So I talked about Skype and Viber at KrankyGeek two weeks ago. Watch the video on youtube or take a look at the slides. No “reports” or packet dumps to publish this time, mostly because it is very hard to draw conclusions from the results.
The VoIP services we have looked at so far which use the RTP protocol for transferring media. RTP uses a packet header which is not encrypted and contains a number of attributes such as the payload type (identifying the codec used), a synchronization source (which identifies the source of the stream), a sequence number and a timestamp. This allows routers to identify RTP packets and prioritize them. This also allows someone monitoring all network traffic (“Pervasive Monitoring“) to easily identify VoIP traffic. Or someone wiretapping your internet connection.
Skype and Viber encrypt all packets. Does that make them them less susceptible for this kind of attack?
Bear with me, the answer is going to be very technical. tl;dr:
- it is still pretty easy to determine that you are making a call.
- it is also pretty easy to tell if you muted your microphone.
- it is pretty apparent whether this is a videochat.
Skype
Not expecting to find much, I ran a standard set of scenarios with Skype of Android and iOS similar to those used in the Whatsapp analysis.
A first look did not show much. Luckily, when analyzing WhatsApp I had developed some tooling to deal with RTP. I modified those tools, removing the RTP parser, and was greeted with these graphs:
While the bitrate alone (blue is my ipad3 with a 172.16. ip address, black is my old Android phone) is not very interesting, the packet rate of exactly 50 packets was interesting. Also, the packet length distribution was similar to Opus. As I figured out later from the integrated debugging (on the Android device, this must be too technical for iOS users!), this was the Silk codec. In fact, if you account for some overhead the black distribution matches what we saw from WhatsApp earlier and what is now known to be Opus at 16khz or 8khz.
So the encryption did not change the traffic pattern. Nor does it hide the fact that a call is happening.
Keepalive Traffic
When muting the audio on one device, one can even see regular spikes in the traffic every then seconds. Supposedly, those are keepalive packets.
Similarly, when muting the microphone in the middle of the call, the drop in bandwidth is apparent.
Telling audio and video traffic apart
Let’s look at some video traffic. Note the two distinct distributions in the third graph? Let’s suppose that the left one is audio and everything else is video. This works well enough looking at the last graph which shows the ‘audio’ traffic in green and orange respectively.

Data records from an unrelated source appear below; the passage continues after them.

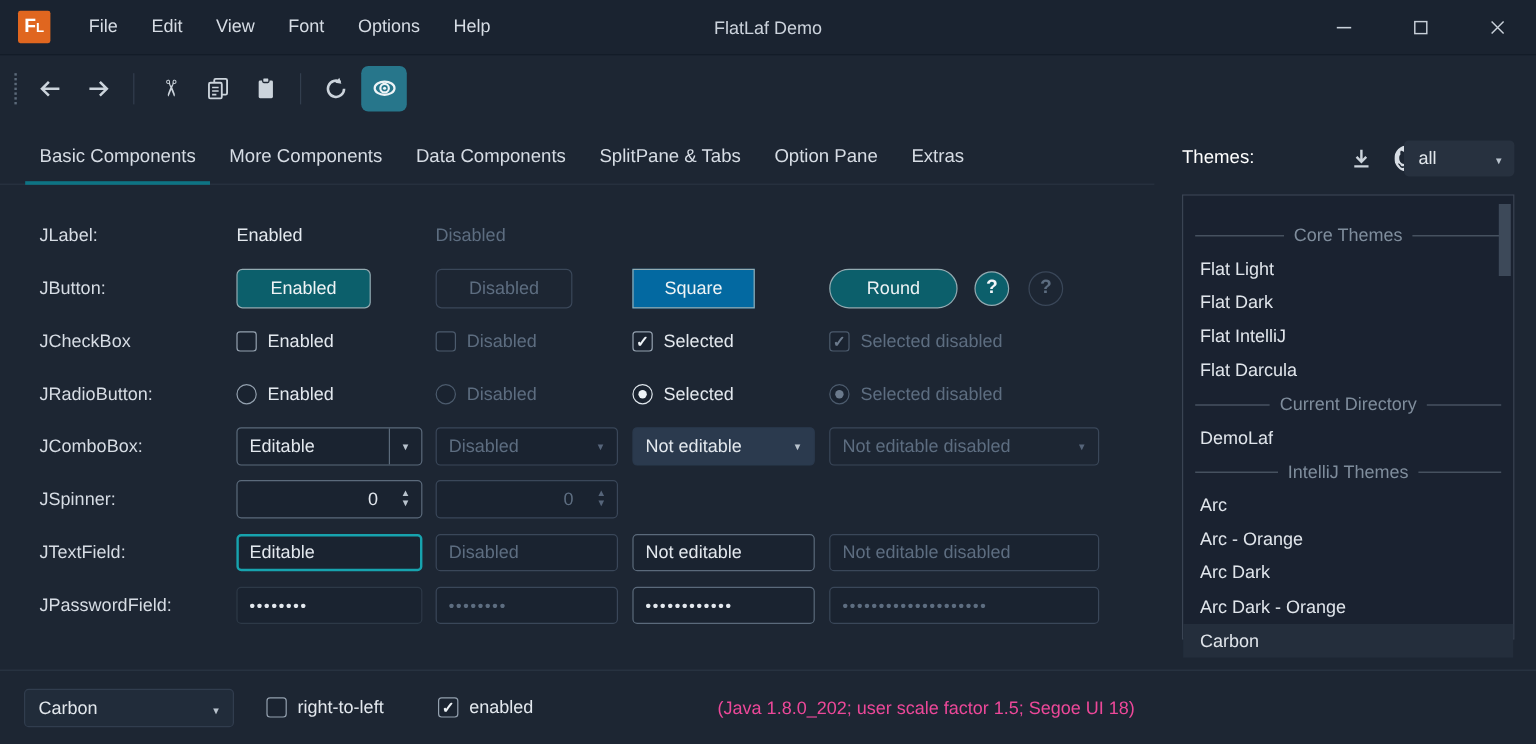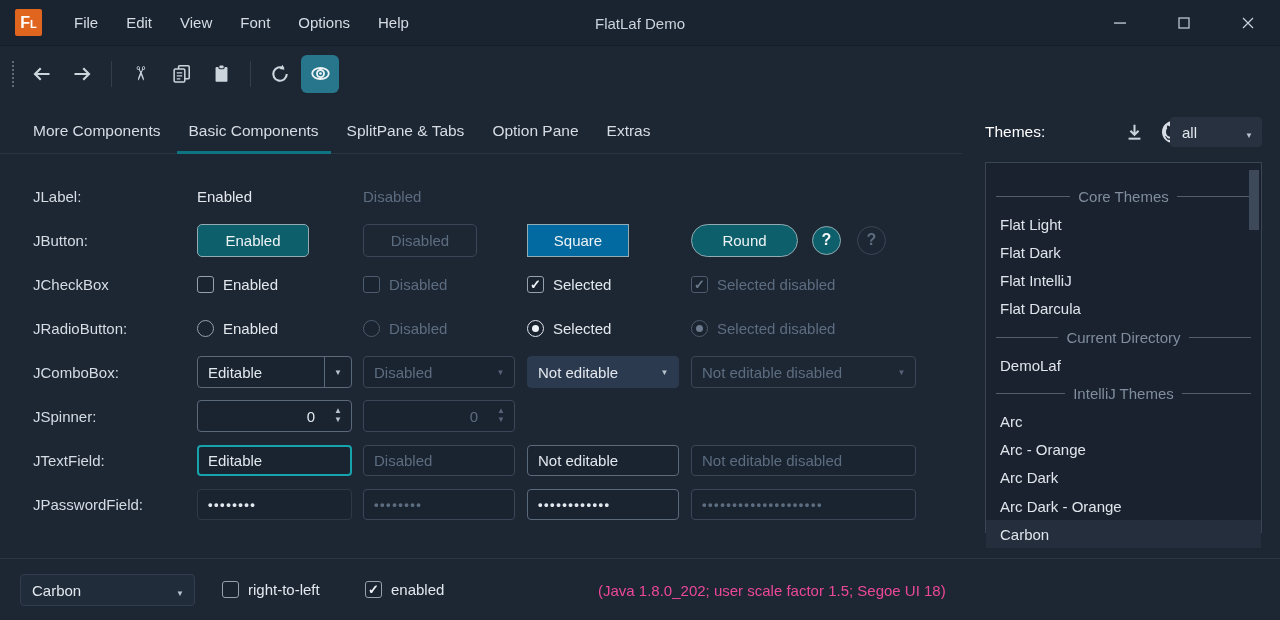--- a/index.html
+++ b/index.html
@@ -195,8 +195,8 @@
   </div>
 
   <div class="tabbar">
+    <div class="tab selected">Basic Components</div>
     <div class="tab">More Components</div>
-    <div class="tab selected">Basic Components</div>
     <div class="tab">SplitPane &amp; Tabs</div>
     <div class="tab">Option Pane</div>
     <div class="tab">Extras</div>

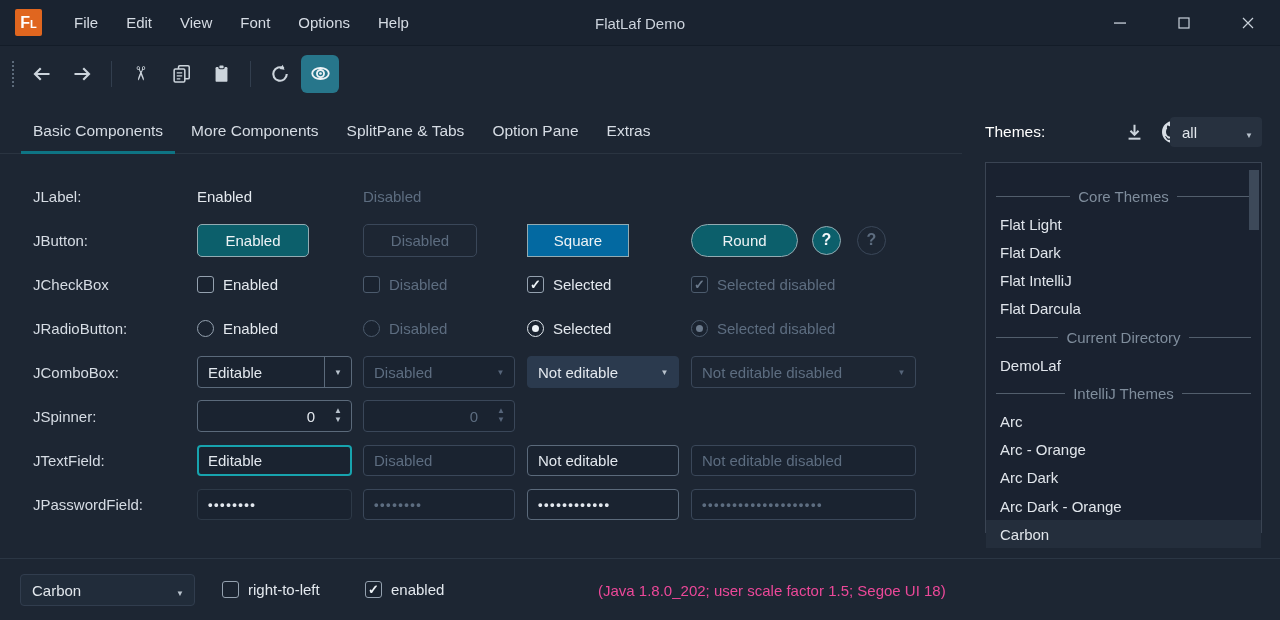--- a/index.html
+++ b/index.html
@@ -197,6 +197,7 @@
   <div class="tabbar">
     <div class="tab selected">Basic Components</div>
     <div class="tab">More Components</div>
+    <div class="tab">Data Components</div>
     <div class="tab">SplitPane &amp; Tabs</div>
     <div class="tab">Option Pane</div>
     <div class="tab">Extras</div>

The accuracy could possibly be improved a little by looking at the number of packets which is pretty much constant for audio.
In RTP, we would use the synchronization source (SSRC) field from the header to accomplish this. But that just makes things easier for routers.
Relay traffic
Last but not least relays. When testing this from Europe, I was surprised to see my traffic being routed through Redmond, Washington.
This is quite interesting in comparison to the first graph. The packet rate stays roughly the same, but the bitrate doubles to 100 kilobits/second. That is quite some overhead compared to the standard TURN protocol which has negligible overhead. The packet length distribution is shifted to the right and there are a couple of very large packets. Latency was probably higher but this is very hard to measure.
Viber
While I got some pretty interesting results from Skype, Viber turned out to harder. Thanks to the tooling it took now only a matter of seconds to discover that, like Whatsapp, it uses a relay server to help with call establishment:
Blue traffic is captured locally before it is sent to the peer, the black and green traffic is received from the remote end. The traffic shown in black almost vanishes after a couple of initial spikes (which contain very large packets at a low frequency). Visualizations of this kind are a lot easier to understand than the packet dumps captured with Wireshark.
And for the sake of completeness, muting audio on both sides showed keepalive traffic, visible as tiny period spikes in this graph:
Conclusions
VoIP security is hard. And this not really news, attacks on encrypted VoIP traffic have been known for quite a while, see e.g. this paper from 2008 and the more recent ‘Phonotactic Reconstruction’ attacks.
The fact that RTP does not encrypt the header data makes it slightly easier to identify, but it seems that a determined attacker could have come to the same conclusions about the encrypted traffic of services like Skype. Keep that in mind when talking about the security of your service. Also, keep the story of the ECB penguin in mind.
Or, as Emil Ivov said about the security of peer-to-peer: “Unless there is a cable going between your computer and the other guys computer and you can see the entire cable, then you’re probably in for a rude awakening”.